§ The problem: For this exercise, copy out each line of the material below that includes "dialog".

§ Task data:

◆ ◆ ◆ ◆

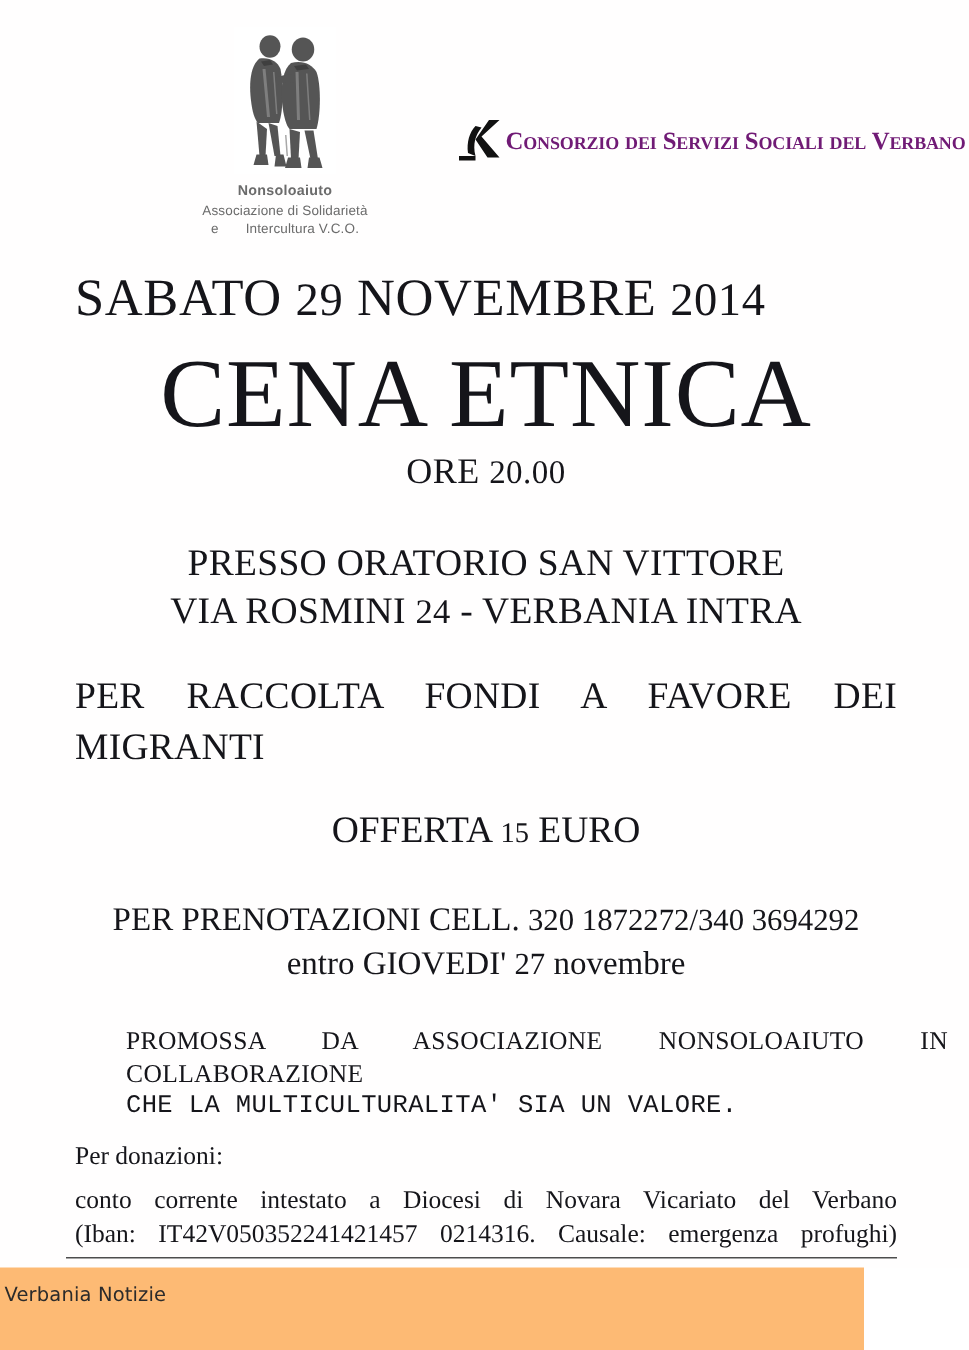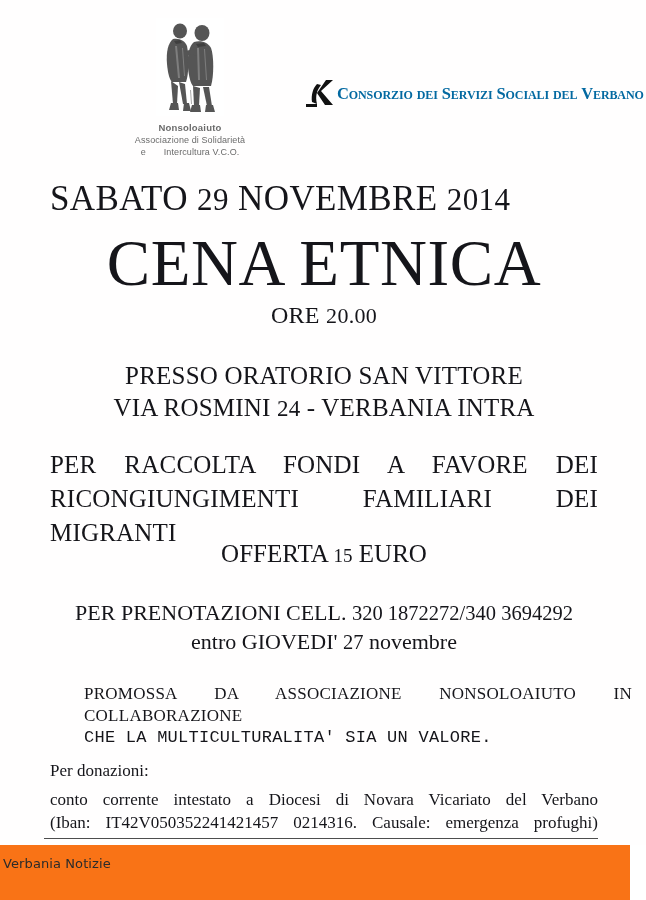--- a/index.html
+++ b/index.html
@@ -87,7 +87,7 @@
     font-weight: bold;
     font-variant: small-caps;
     letter-spacing: -0.1px;
-    color: #0369a1;
+    color: #701a75;
     white-space: nowrap;
     line-height: 18px;
   }

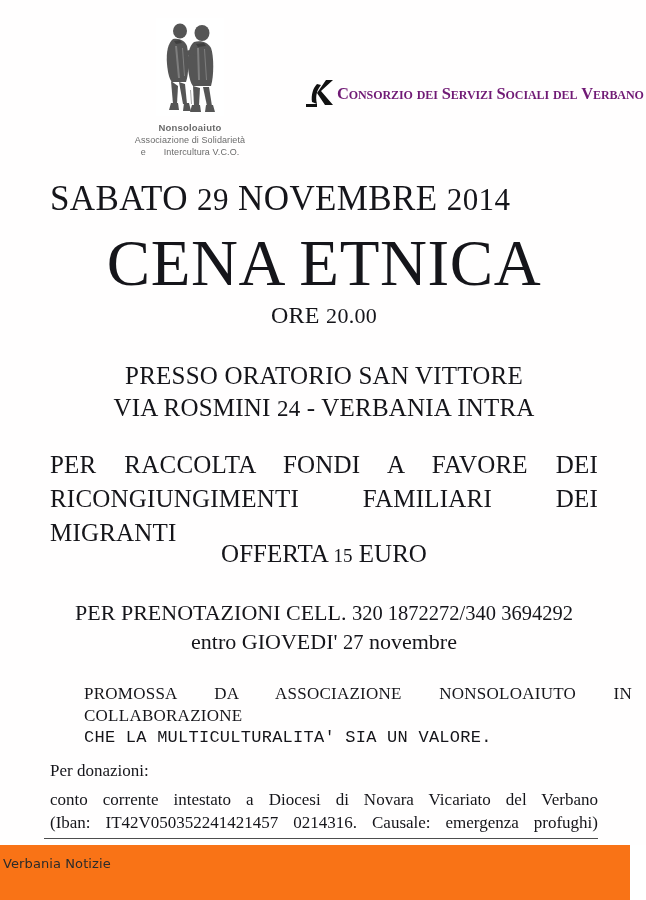--- a/index.html
+++ b/index.html
@@ -338,7 +338,6 @@
 
     <div class="purpose">
       <p class="line">PER RACCOLTA FONDI A FAVORE DEI</p>
-      <p class="line">RICONGIUNGIMENTI FAMILIARI DEI</p>
       <p class="line last">MIGRANTI</p>
     </div>
 

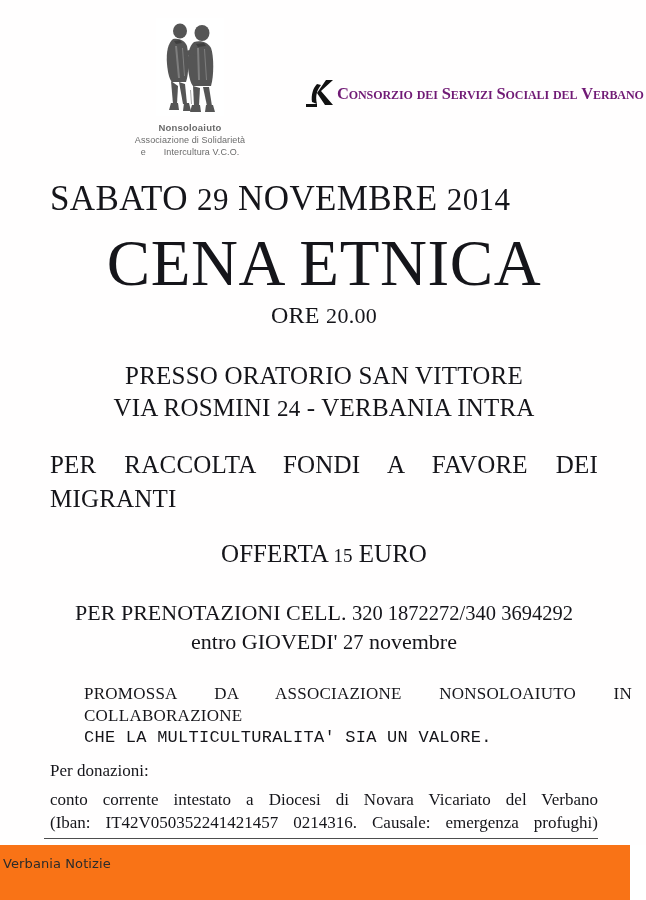--- a/index.html
+++ b/index.html
@@ -254,9 +254,9 @@
     position: absolute;
     left: 0;
     top: 845px;
-    width: 630px;
+    width: 576px;
     height: 55px;
-    background: #f97316;
+    background: #fdba74;
   }
   .caption-text {
     position: absolute;

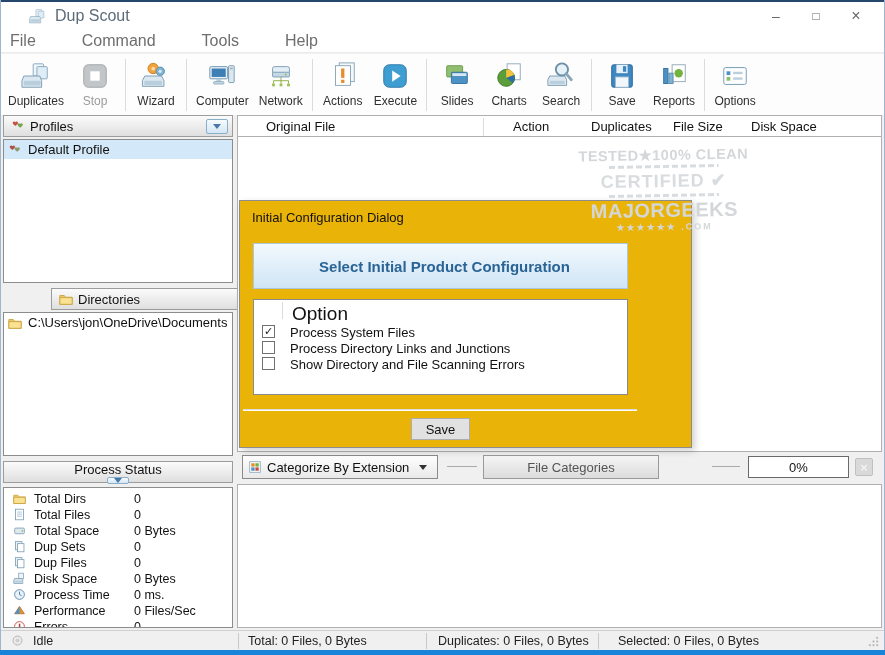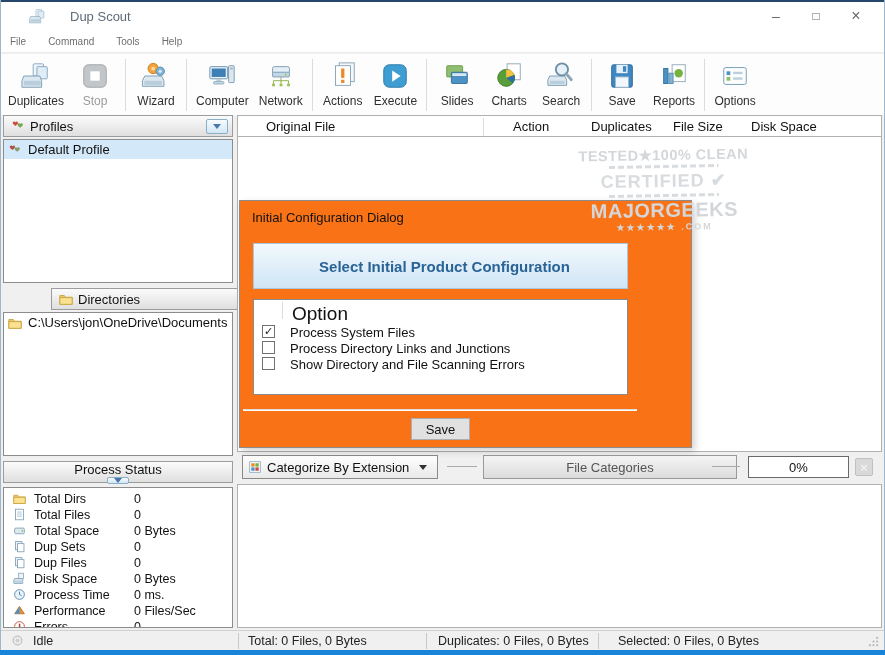--- a/index.html
+++ b/index.html
@@ -13,7 +13,7 @@
 
   .titlebar{ position:absolute; left:1px; top:2px; width:883px; height:28px; background:#fff; display:flex; align-items:center; }
   .app-icon{ margin-left:28px; width:17px; height:17px; }
-  .title-text{ margin-left:24px; font-size:13px; color:#5d6b78; }
+  .title-text{ margin-left:9px; font-size:16px; color:#5d6b78; }
   .win-controls{ position:absolute; right:8px; top:0; height:28px; display:flex; }
   .win-btn{ width:40px; height:28px; display:flex; align-items:center; justify-content:center; color:#6a6a6a; }
   .win-btn.min{ font-size:14px; }

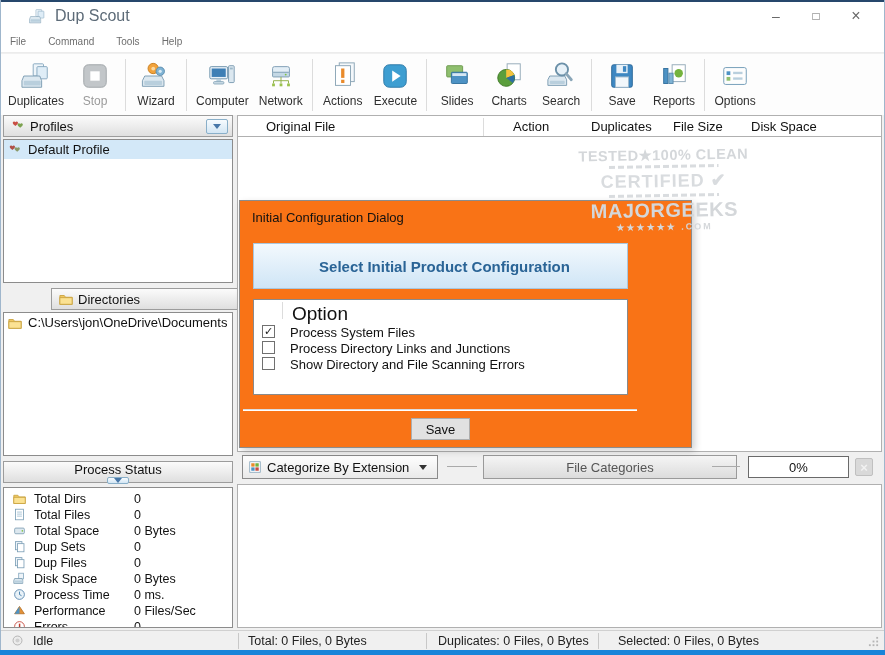--- a/index.html
+++ b/index.html
@@ -21,7 +21,7 @@
   .win-btn.close{ font-size:16px; }
 
   .menubar{ position:absolute; left:1px; top:30px; width:883px; height:23px; background:#fff; border-bottom:1px solid #ececec; display:flex; align-items:center; }
-  .menu-item{ font-size:10px; color:#6e6e6e; padding:0 11px; }
+  .menu-item{ font-size:16px; color:#6e6e6e; padding:0 23px; }
   .menu-item:first-child{ padding-left:9px; }
 
   .toolbar{ position:absolute; left:1px; top:54px; width:883px; height:61px; background:#fdfdfd; display:flex; align-items:center; padding-left:2px; }

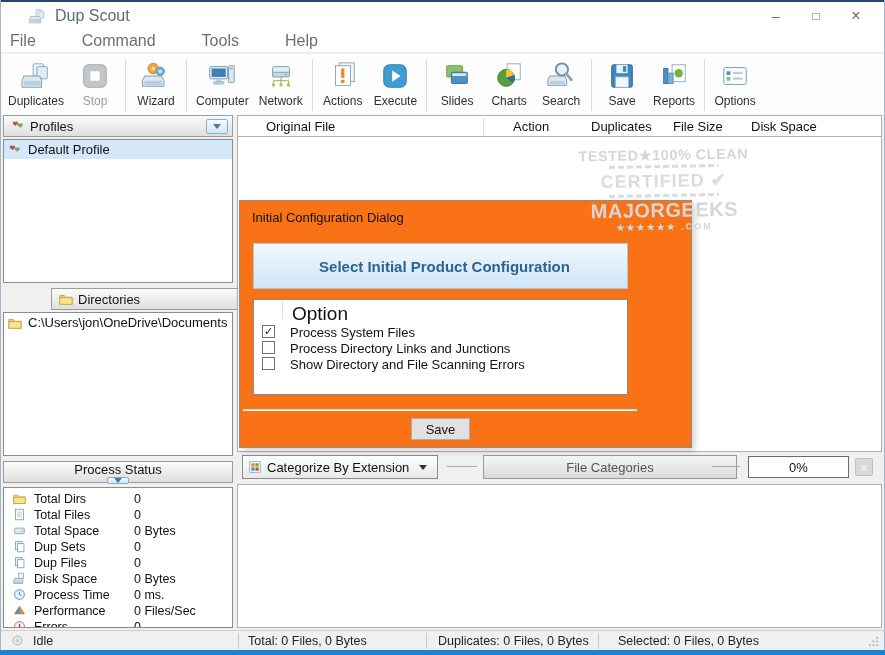--- a/index.html
+++ b/index.html
@@ -66,7 +66,7 @@
   .pb-close{ position:absolute; left:855px; top:458px; width:18px; height:18px; background:#d9d9d9; border:1px solid #c0c0c0; border-radius:2px; display:flex; align-items:center; justify-content:center; color:#f2f2f2; font-size:13px; font-weight:bold; }
 
   
-  .dialog{ position:absolute; left:239px; top:200px; width:453px; height:248px; background:#f97316; border:1px solid #8c8c8c; box-shadow:3px 3px 7px rgba(0,0,0,0.18); z-index:20; }
+  .dialog{ position:absolute; left:239px; top:200px; width:453px; height:248px; background:#eab308; border:1px solid #8c8c8c; box-shadow:3px 3px 7px rgba(0,0,0,0.18); z-index:20; }
   .dlg-title{ position:absolute; left:12px; top:9px; font-size:13px; color:#111; }
   .dlg-banner{ position:absolute; left:13px; top:42px; width:375px; height:46px; background:linear-gradient(#f3f9fd,#cfe5f6); border:1px solid #a9c7de; display:flex; align-items:center; justify-content:center; font-size:15px; font-weight:bold; color:#2a6496;padding-left:8px; }
   .dlg-list{ position:absolute; left:13px; top:98px; width:375px; height:96px; background:#fff; border:1px solid #8a8a8a; }

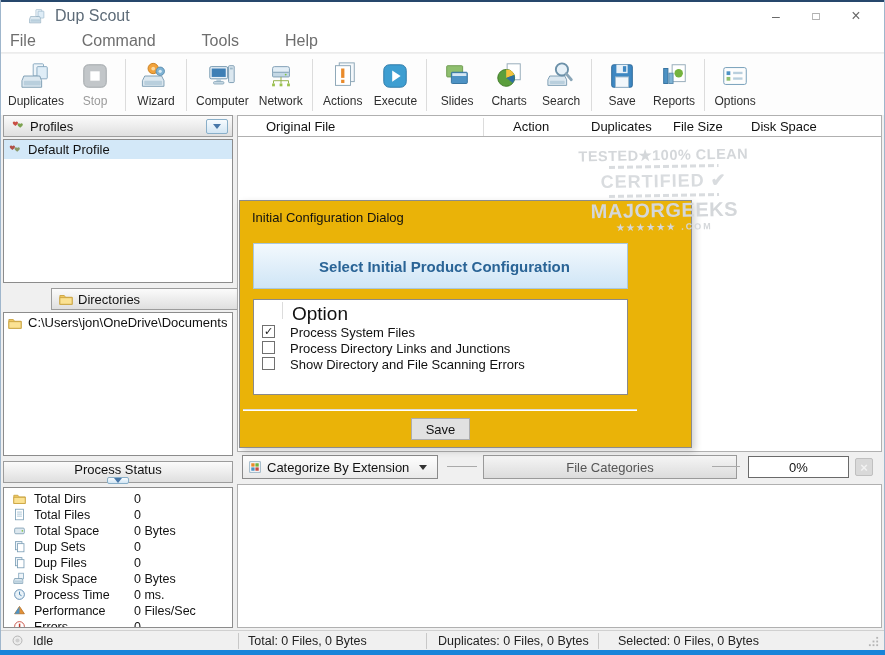--- a/index.html
+++ b/index.html
@@ -61,7 +61,7 @@
   .dash{ position:absolute; top:466px; height:1px; background:#aaa; }
   .dash1{ left:447px; width:30px; }
   .dash2{ left:712px; width:28px; }
-  .fc-btn{ position:absolute; left:483px; top:455px; width:254px; height:24px; background:linear-gradient(#f5f5f5,#dcdcdc); border:1px solid #9a9a9a; display:flex; align-items:center; justify-content:center; font-size:13px; color:#555; }
+  .fc-btn{ position:absolute; left:483px; top:455px; width:176px; height:24px; background:linear-gradient(#f5f5f5,#dcdcdc); border:1px solid #9a9a9a; display:flex; align-items:center; justify-content:center; font-size:13px; color:#555; }
   .progress-box{ position:absolute; left:748px; top:456px; width:101px; height:22px; background:#fff; border:1px solid #6a6a6a; display:flex; align-items:center; justify-content:center; font-size:13px; color:#111; }
   .pb-close{ position:absolute; left:855px; top:458px; width:18px; height:18px; background:#d9d9d9; border:1px solid #c0c0c0; border-radius:2px; display:flex; align-items:center; justify-content:center; color:#f2f2f2; font-size:13px; font-weight:bold; }
 

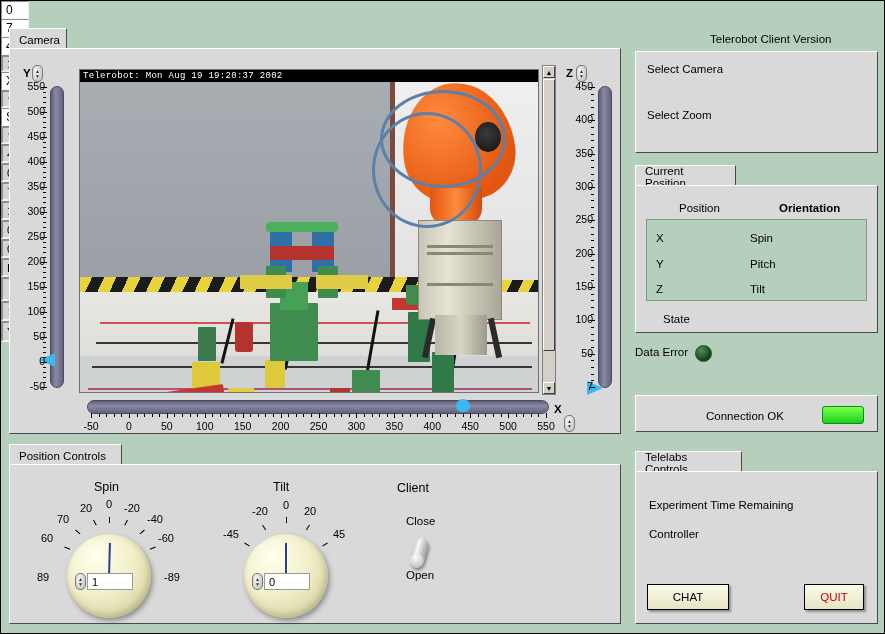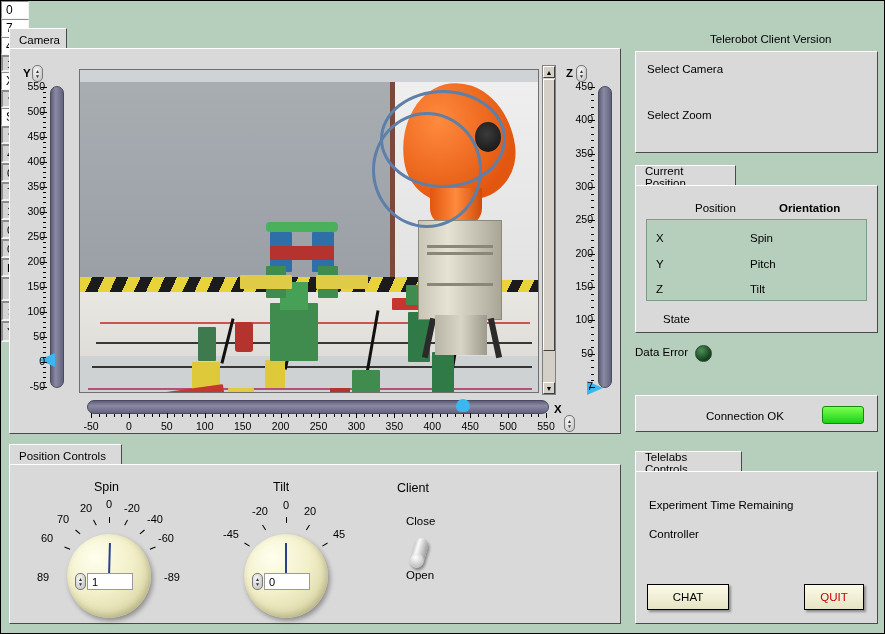--- a/index.html
+++ b/index.html
@@ -234,6 +234,7 @@
     <div class="grip-foot"></div>
     <div class="cable" style="left:300px;top:20px;width:120px;height:92px;border-color:#5d7fa8;border-radius:60%;"></div>
     <div class="cable" style="left:292px;top:42px;width:104px;height:110px;border-color:#5d7fa8;border-radius:60%;"></div>
+    <div class="vbar">Telerobot: Mon Aug 19 19:20:37 2002</div>
   </div>
 
   <div class="vscroll">

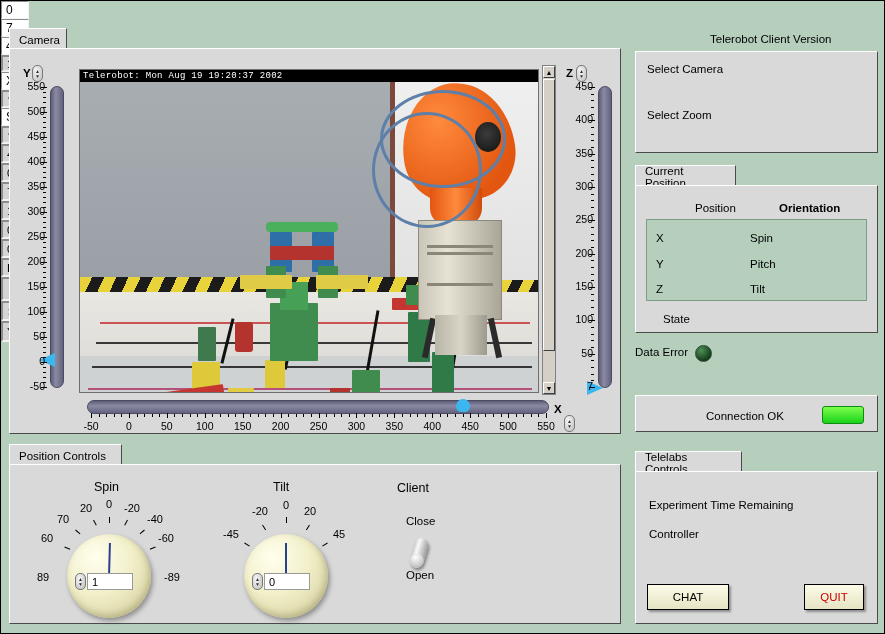--- a/index.html
+++ b/index.html
@@ -267,7 +267,7 @@
     <span>Current Position</span>
   </div>
   <div class="tabpanel" style="left:634px;top:184px;width:243px;height:148px;"></div>
-  <div class="lbl" style="left:694px;top:201px;">Position</div>
+  <div class="lbl" style="left:678px;top:201px;">Position</div>
   <div class="lbl" style="left:778px;top:201px;font-weight:bold;">Orientation</div>
   <div class="panel-green" style="left:645px;top:218px;width:221px;height:82px;"></div>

◆ ◆ ◆ ◆

§ Your response:
-  .dialog{ position:absolute; left:239px; top:200px; width:453px; height:248px; background:#f97316; border:1px solid #8c8c8c; box-shadow:3px 3px 7px rgba(0,0,0,0.18); z-index:20; }
+  .dialog{ position:absolute; left:239px; top:200px; width:453px; height:248px; background:#eab308; border:1px solid #8c8c8c; box-shadow:3px 3px 7px rgba(0,0,0,0.18); z-index:20; }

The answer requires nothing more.